═════ RECORDS SHOWN ═════

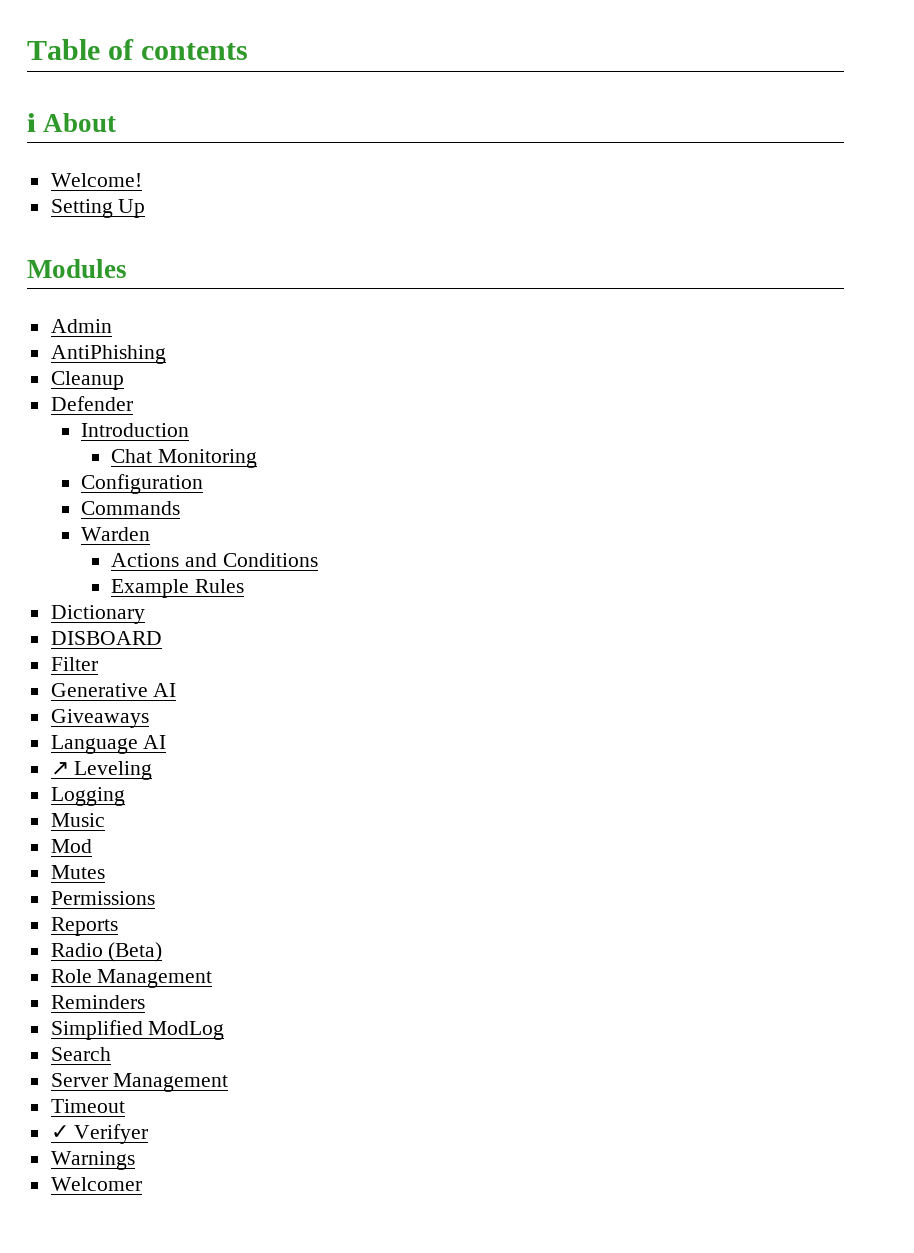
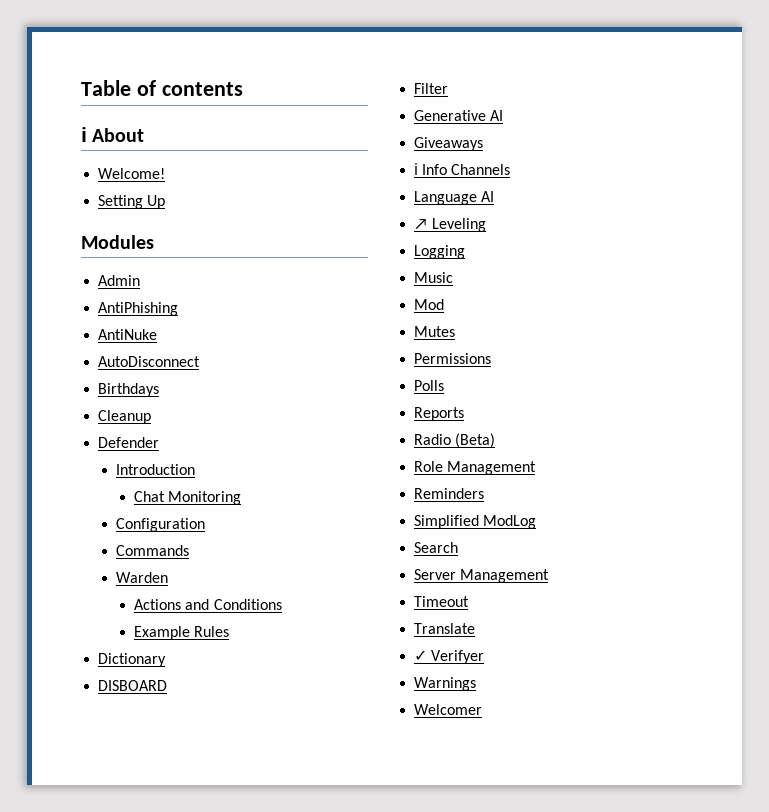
+ AntiNuke
+ AutoDisconnect
+ Birthdays
+ ℹ Info Channels
+ Polls
+ Translate

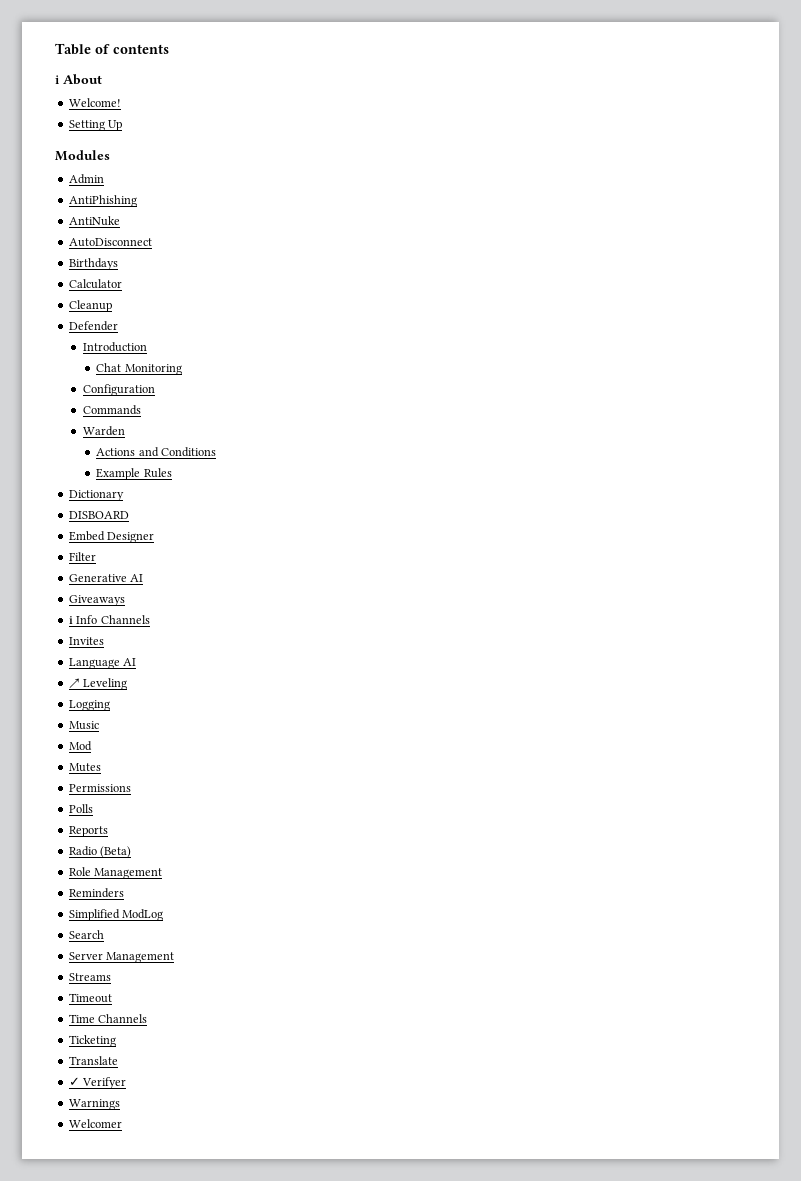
+ Calculator
+ Embed Designer
+ Invites
+ Streams
+ Time Channels
+ Ticketing

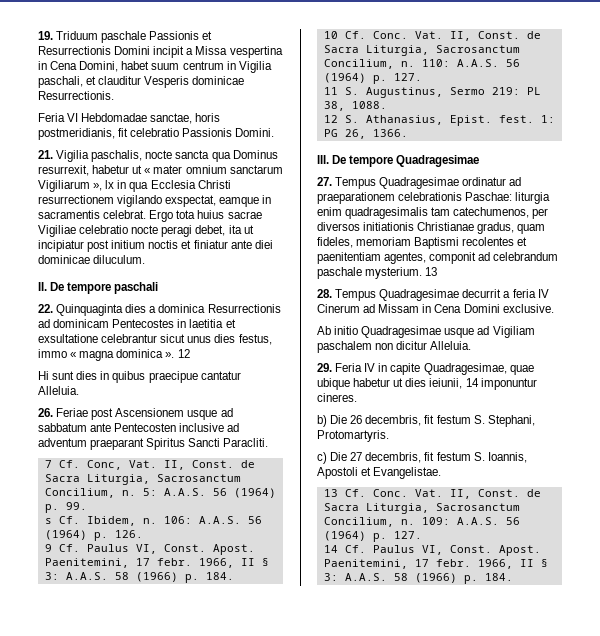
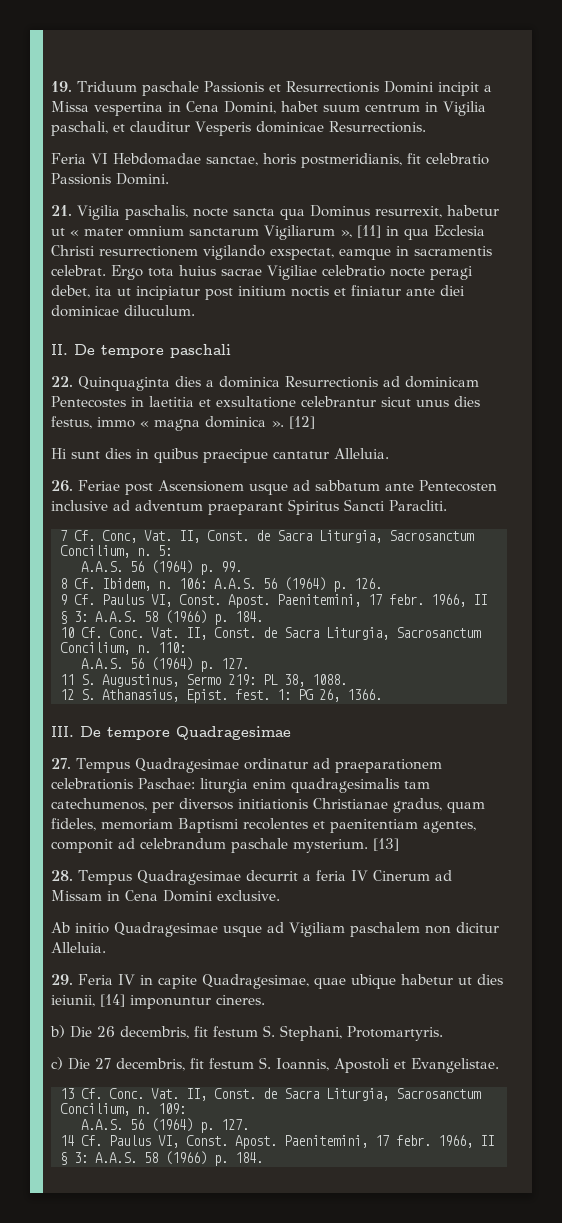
- 21. Vigilia paschalis, nocte sancta qua Dominus resurrexit, habetur ut « mater omnium sanctarum Vigiliarum », lx in qua Ecclesia Christi resurrectionem vigilando exspectat, eamque in sacramentis celebrat.
+ 21. Vigilia paschalis, nocte sancta qua Dominus resurrexit, habetur ut « mater omnium sanctarum Vigiliarum », [11] in qua Ecclesia Christi resurrectionem vigilando exspectat, eamque in sacramentis celebrat.
- 22. Quinquaginta dies a dominica Resurrectionis ad dominicam Pentecostes in laetitia et exsultatione celebrantur sicut unus dies festus, immo « magna dominica ». 12
+ 22. Quinquaginta dies a dominica Resurrectionis ad dominicam Pentecostes in laetitia et exsultatione celebrantur sicut unus dies festus, immo « magna dominica ». [12]
- 5: A.A.S. 56 (1964) p. 99.
+ 5:
+ A.A.S. 56 (1964) p. 99.
- s Cf. Ibidem, n.
+ 8 Cf. Ibidem, n.
- 110: A.A.S. 56 (1964) p. 127.
+ 110:
+ A.A.S. 56 (1964) p. 127.
- 27. Tempus Quadragesimae ordinatur ad praeparationem celebrationis Paschae: liturgia enim quadragesimalis tam catechumenos, per diversos initiationis Christianae gradus, quam fideles, memoriam Baptismi recolentes et paenitentiam agentes, componit ad celebrandum paschale mysterium. 13
+ 27. Tempus Quadragesimae ordinatur ad praeparationem celebrationis Paschae: liturgia enim quadragesimalis tam catechumenos, per diversos initiationis Christianae gradus, quam fideles, memoriam Baptismi recolentes et paenitentiam agentes, componit ad celebrandum paschale mysterium. [13]
- 29. Feria IV in capite Quadragesimae, quae ubique habetur ut dies ieiunii, 14 imponuntur cineres.
+ 29. Feria IV in capite Quadragesimae, quae ubique habetur ut dies ieiunii, [14] imponuntur cineres.
- 109: A.A.S. 56 (1964) p. 127.
+ 109:
+ A.A.S. 56 (1964) p. 127.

═════

* [YOUR ASSIGNMENT]:
Among the lines above, return each one holding the string "Quinquaginta".

* [TASK SOLUTION]:
- 22. Quinquaginta dies a dominica Resurrectionis ad dominicam Pentecostes in laetitia et exsultatione celebrantur sicut unus dies festus, immo « magna dominica ». 12
+ 22. Quinquaginta dies a dominica Resurrectionis ad dominicam Pentecostes in laetitia et exsultatione celebrantur sicut unus dies festus, immo « magna dominica ». [12]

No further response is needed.